- WHAT IS REQUIRED -
Record by record, write out the listing word for word while omitting pictures.

- RECORDS SHOWN -
^^^^^^^^^^^^^^^^
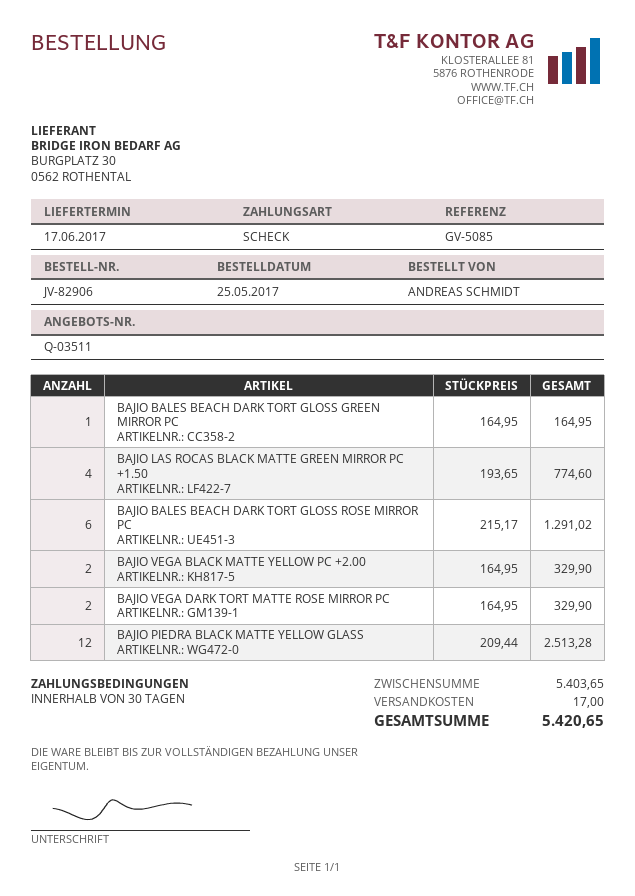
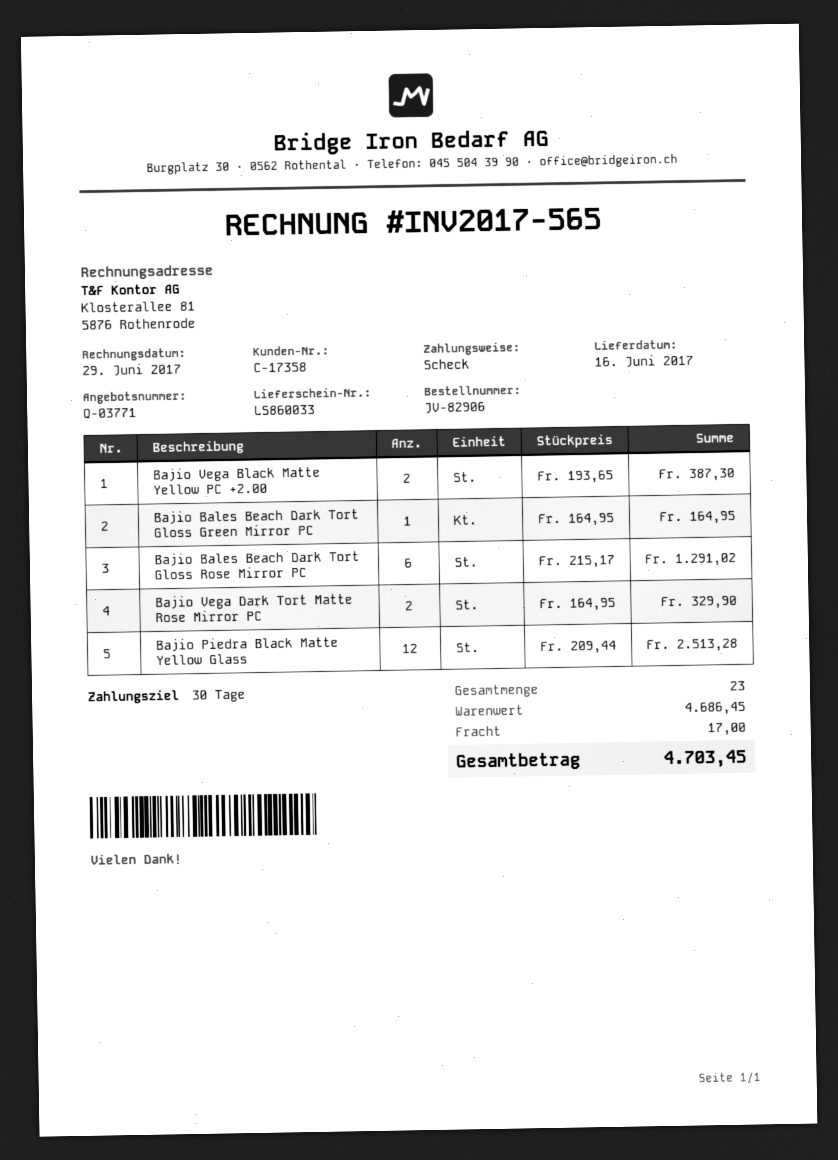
quote number: Q-03511 -> Q-03771
delivery date: 2017-06-17 -> 2017-06-16
BAJIO LAS ROCAS BLACK MATTE GREEN MIRROR PC +1.50: 4 x 193.65 = 774.60 -> none
BAJIO VEGA BLACK MATTE YELLOW PC +2.00: 2 x 164.95 = 329.90 -> 2 x 193.65 = 387.30
subtotal: 5403.65 -> 4686.45
total: 5420.65 -> 4703.45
^^^^^^^^^^^^^^^^
- TASK SOLUTION -
quote number: Q-03511 -> Q-03771
delivery date: 2017-06-17 -> 2017-06-16
BAJIO LAS ROCAS BLACK MATTE GREEN MIRROR PC +1.50: 4 x 193.65 = 774.60 -> none
BAJIO VEGA BLACK MATTE YELLOW PC +2.00: 2 x 164.95 = 329.90 -> 2 x 193.65 = 387.30
subtotal: 5403.65 -> 4686.45
total: 5420.65 -> 4703.45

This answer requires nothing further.